#### Work item:
Set down exactly the lines below between the line holding "[754,32,815,50] plugin/ ->" and the line holding "[729,215,775,230] Here, ->", inclusive; no other line belongs in the answer.

#### Entries shown:
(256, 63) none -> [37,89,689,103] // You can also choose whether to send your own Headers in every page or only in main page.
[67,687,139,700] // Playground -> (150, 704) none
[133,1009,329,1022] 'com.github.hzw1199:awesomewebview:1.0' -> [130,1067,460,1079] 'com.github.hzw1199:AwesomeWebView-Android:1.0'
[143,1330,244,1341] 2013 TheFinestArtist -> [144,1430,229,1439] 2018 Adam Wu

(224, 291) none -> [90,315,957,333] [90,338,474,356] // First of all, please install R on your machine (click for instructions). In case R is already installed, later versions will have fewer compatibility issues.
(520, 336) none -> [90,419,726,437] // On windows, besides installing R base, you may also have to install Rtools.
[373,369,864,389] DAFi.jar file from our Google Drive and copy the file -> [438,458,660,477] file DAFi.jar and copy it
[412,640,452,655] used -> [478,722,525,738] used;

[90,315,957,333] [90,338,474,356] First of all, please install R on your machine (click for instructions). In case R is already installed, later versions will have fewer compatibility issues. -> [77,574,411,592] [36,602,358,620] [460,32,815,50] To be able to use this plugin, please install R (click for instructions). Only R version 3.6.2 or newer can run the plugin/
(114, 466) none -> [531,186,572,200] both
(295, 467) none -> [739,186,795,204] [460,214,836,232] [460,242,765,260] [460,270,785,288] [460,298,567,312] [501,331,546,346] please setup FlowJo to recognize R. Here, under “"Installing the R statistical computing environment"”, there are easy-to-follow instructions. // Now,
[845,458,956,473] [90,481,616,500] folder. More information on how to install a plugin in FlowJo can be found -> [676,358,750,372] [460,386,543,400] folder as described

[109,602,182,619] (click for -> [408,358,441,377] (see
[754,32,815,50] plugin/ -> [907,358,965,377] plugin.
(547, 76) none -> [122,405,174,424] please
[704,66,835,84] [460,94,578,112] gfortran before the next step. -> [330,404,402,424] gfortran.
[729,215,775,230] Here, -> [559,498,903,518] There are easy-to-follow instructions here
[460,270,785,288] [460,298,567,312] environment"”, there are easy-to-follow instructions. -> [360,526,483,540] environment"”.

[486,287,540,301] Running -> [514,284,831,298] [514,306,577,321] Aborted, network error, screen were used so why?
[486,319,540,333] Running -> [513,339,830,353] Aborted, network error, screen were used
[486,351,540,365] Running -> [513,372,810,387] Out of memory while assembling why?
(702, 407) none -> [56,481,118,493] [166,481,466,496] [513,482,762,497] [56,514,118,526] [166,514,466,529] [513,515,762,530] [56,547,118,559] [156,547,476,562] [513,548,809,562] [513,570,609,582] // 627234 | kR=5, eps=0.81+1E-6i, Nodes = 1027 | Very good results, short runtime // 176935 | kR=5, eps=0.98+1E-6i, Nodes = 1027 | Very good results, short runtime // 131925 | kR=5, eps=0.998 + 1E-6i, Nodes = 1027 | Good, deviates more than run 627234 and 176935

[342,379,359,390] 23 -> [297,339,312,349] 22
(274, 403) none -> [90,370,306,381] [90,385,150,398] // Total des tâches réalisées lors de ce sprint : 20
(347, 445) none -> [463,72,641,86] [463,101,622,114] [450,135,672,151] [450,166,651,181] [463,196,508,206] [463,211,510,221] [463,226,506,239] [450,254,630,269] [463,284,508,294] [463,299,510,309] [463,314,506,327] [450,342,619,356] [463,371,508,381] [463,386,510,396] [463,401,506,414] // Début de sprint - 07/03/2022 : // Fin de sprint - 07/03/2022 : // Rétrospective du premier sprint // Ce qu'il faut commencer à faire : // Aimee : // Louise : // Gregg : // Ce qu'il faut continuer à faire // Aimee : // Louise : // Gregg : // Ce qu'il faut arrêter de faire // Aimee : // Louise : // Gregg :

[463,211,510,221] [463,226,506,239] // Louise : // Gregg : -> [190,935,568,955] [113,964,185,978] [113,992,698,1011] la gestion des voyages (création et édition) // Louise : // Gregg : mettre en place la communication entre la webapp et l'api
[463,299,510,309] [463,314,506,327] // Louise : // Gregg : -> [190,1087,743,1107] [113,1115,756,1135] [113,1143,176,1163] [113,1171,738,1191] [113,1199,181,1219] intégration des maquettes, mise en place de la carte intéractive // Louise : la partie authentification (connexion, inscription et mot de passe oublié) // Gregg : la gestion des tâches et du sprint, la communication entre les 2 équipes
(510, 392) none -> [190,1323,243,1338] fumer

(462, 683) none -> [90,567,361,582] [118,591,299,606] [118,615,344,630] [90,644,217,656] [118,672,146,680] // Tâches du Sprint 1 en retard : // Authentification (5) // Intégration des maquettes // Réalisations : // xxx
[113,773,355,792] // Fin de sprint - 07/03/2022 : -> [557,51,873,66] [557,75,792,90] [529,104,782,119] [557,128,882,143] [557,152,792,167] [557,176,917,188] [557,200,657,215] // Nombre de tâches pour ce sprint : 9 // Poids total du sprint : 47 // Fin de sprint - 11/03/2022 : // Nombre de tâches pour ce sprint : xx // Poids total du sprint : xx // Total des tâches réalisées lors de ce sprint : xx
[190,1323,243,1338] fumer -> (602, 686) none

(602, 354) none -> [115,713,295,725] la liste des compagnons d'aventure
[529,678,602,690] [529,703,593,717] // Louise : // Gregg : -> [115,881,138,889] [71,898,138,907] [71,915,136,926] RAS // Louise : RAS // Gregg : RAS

#### Response:
[754,32,815,50] plugin/ -> [907,358,965,377] plugin.
(547, 76) none -> [122,405,174,424] please
[704,66,835,84] [460,94,578,112] gfortran before the next step. -> [330,404,402,424] gfortran.
[729,215,775,230] Here, -> [559,498,903,518] There are easy-to-follow instructions here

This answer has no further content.